How outpatient at Saint Jude’s worked was that we went around the room delivering our bulletins from Loserville, the plots of which were all fundamentally the same: I can’t even make cookies without the whole thing turning into this great big goddamn fucking flop, so how the hell can anyone expect me to dot dot dot, you can fill in the back end of the sentence with the hobbyhorse of your own ineptitude. The professional staff called it “sharing,” one of the bad words in my book, but if you start quibbling about the nomenclature you can forget about them ever signing off on your paperwork.
Roger the therapist wears Birkenstock sandals that he slips off his feet to sit cross-legged in his chair, from which he reports in what is supposed to be a soothing yet forceful voice that we are good people and next time we will be able to make the cookies. Then he stands with his arms outstretched to give the author of this particular sob story a hug, only the majority of us are not huggers: instead we stare back at him through the steam rising from our coffee cups until Roger puts his arms down like a corkscrew folding up.
“Okay, you’re not ready, I respect that,” he says, and then it’s on to the next person: I can’t even microwave a bowl of soup without the whole thing turning into a great big goddamn fucking and on and on until you start feeling like you’re stuck in one of those sci-fi time loops, and the three hours goes by like three thousand years.

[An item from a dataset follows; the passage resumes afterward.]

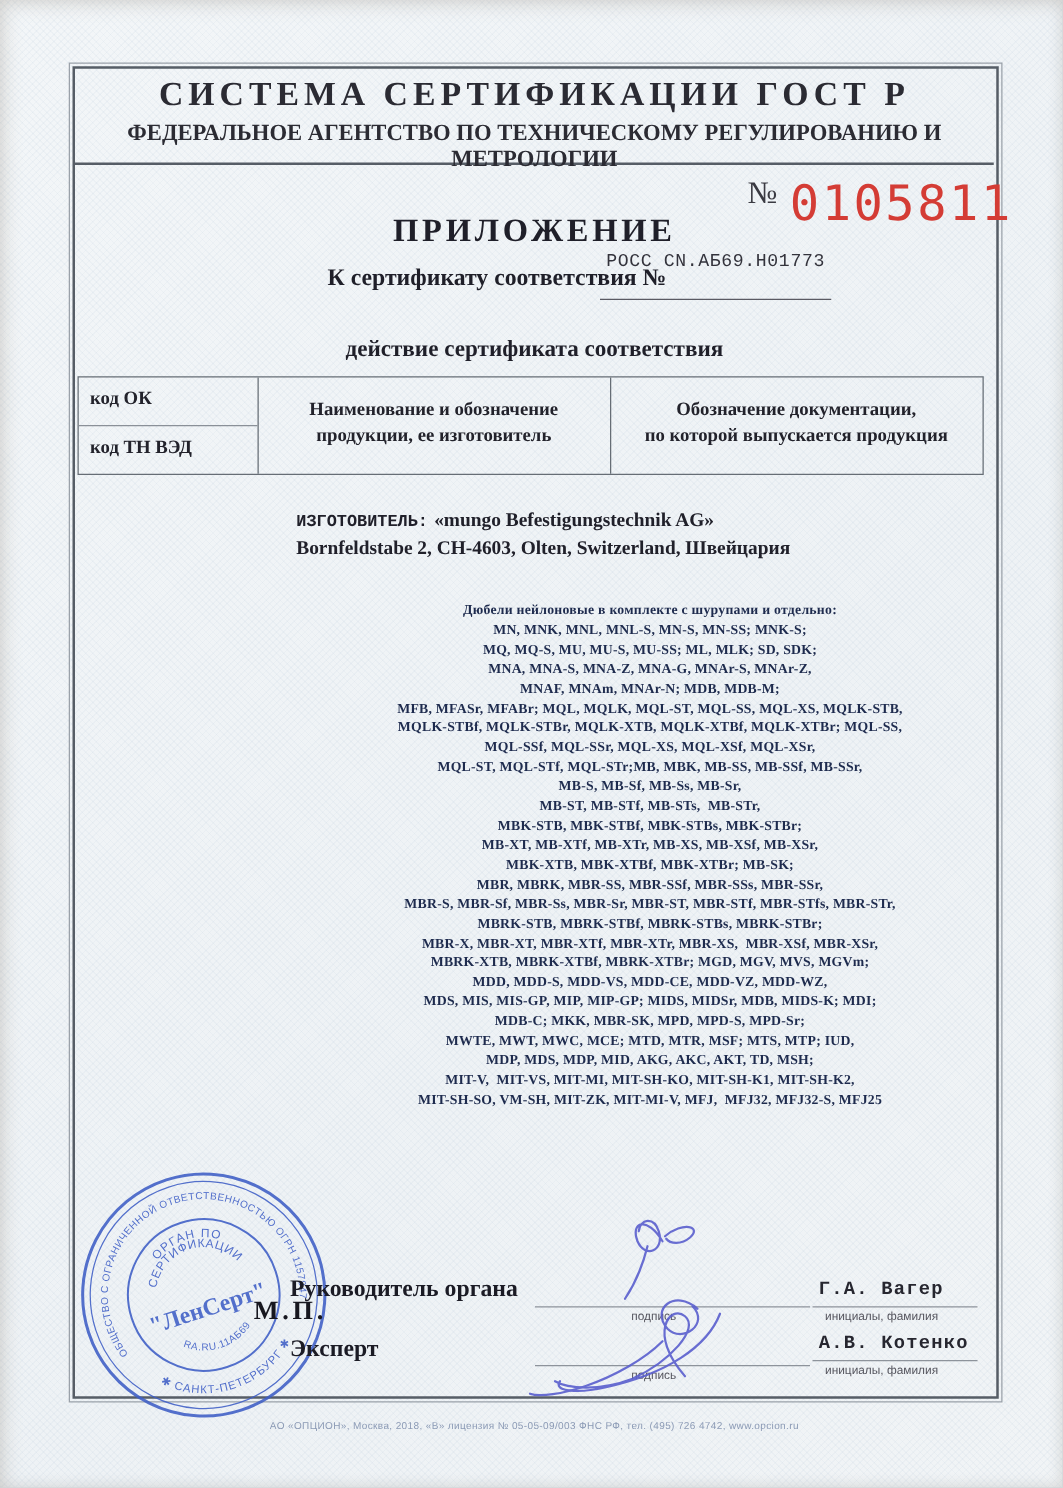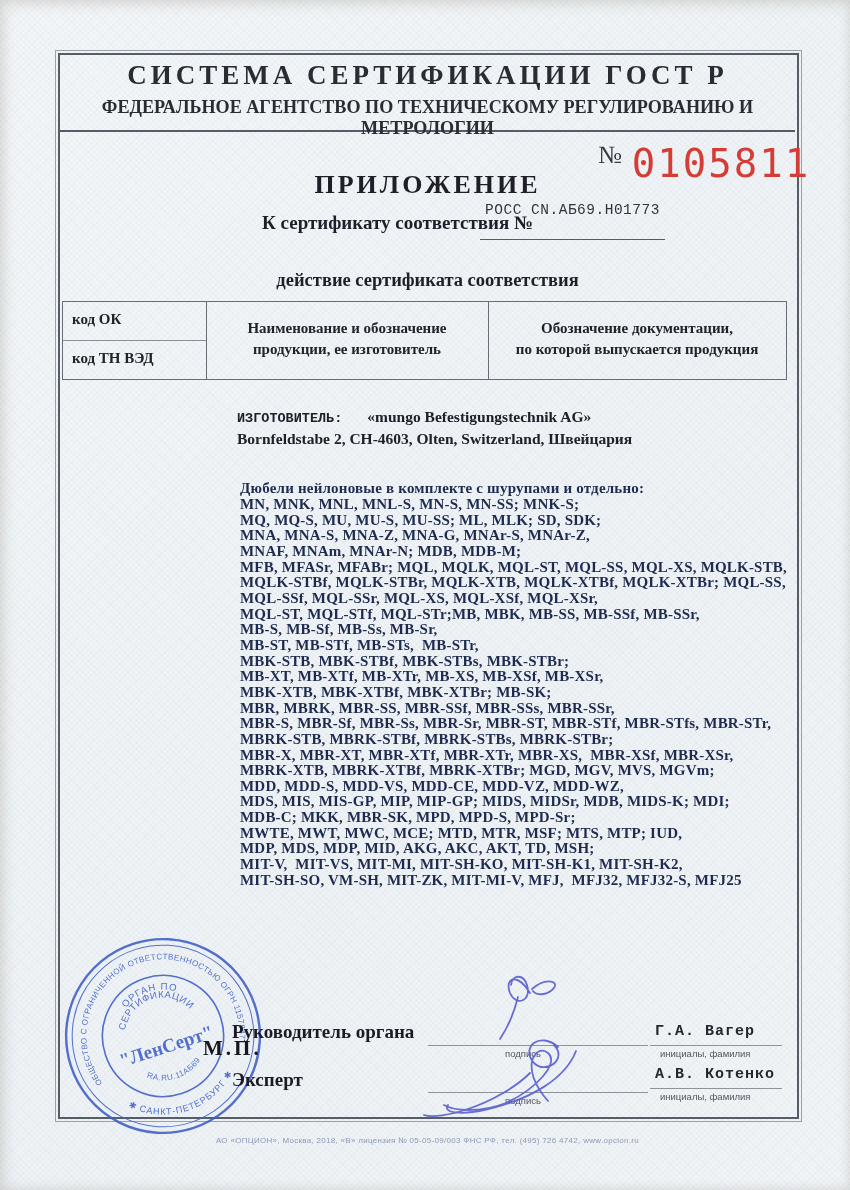"ИЗГОТОВИТЕЛЬ:" .man1 { gap: 25px -> 5px }
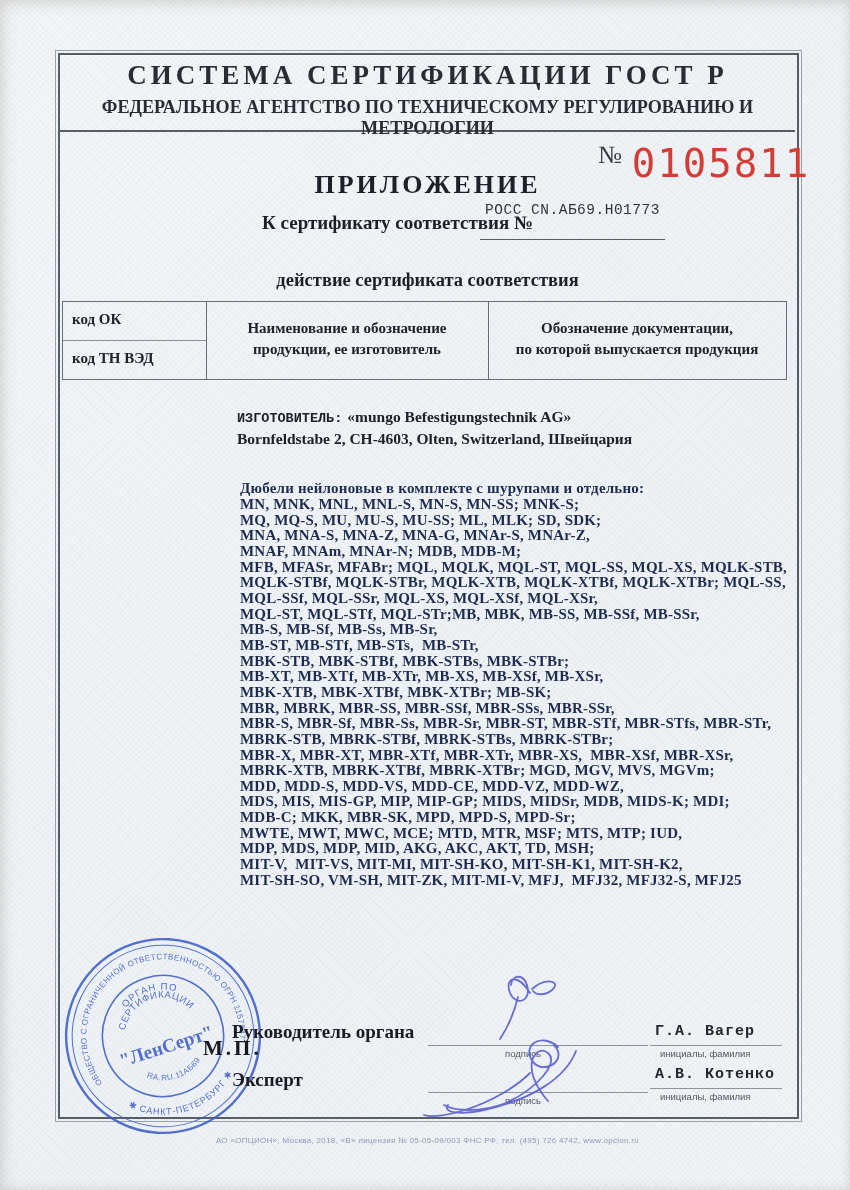"Дюбели нейлоновые в комплекте с" .plist div { font-size: 15px -> 11px; text-align: none -> center }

You can see why it would have made me feel full of myself, to know that I could go home and spend my afternoons with Mister Chester, while the other narcos would be pulling second shift at the Tool-and-Die and biting their nails down to the quick. A little animal-human interaction, a few weeks of my mother’s cream cheese and chutney sandwiches, and I figured I’d be back to my old life selling boats. I had the personal affirmations that Roger made each of us write for ourselves hanging in the kitchen—LIFE DOES NOT REQUIRE YOUR PARTICIPATION and BEING A CURMUDGEON IS NO SIN—those were the only two I’d been able to come up with that didn’t strike me as the verbal equivalent of a yellow smiley face.
“What’s a cur-mud-gee-on?” Louisa asked, squinting at the refrigerator door. I told her it meant a person who didn’t want to be nice all the time.
“Everyone wants to be nice.”
“I don’t.”
Louisa shrugged: “Maybe you’d be happy if you were nice.”
“Who says I want to be happy?”—but of course my sister says I should be happy because I’m living back home with her and Mum, all of us gals together again at last.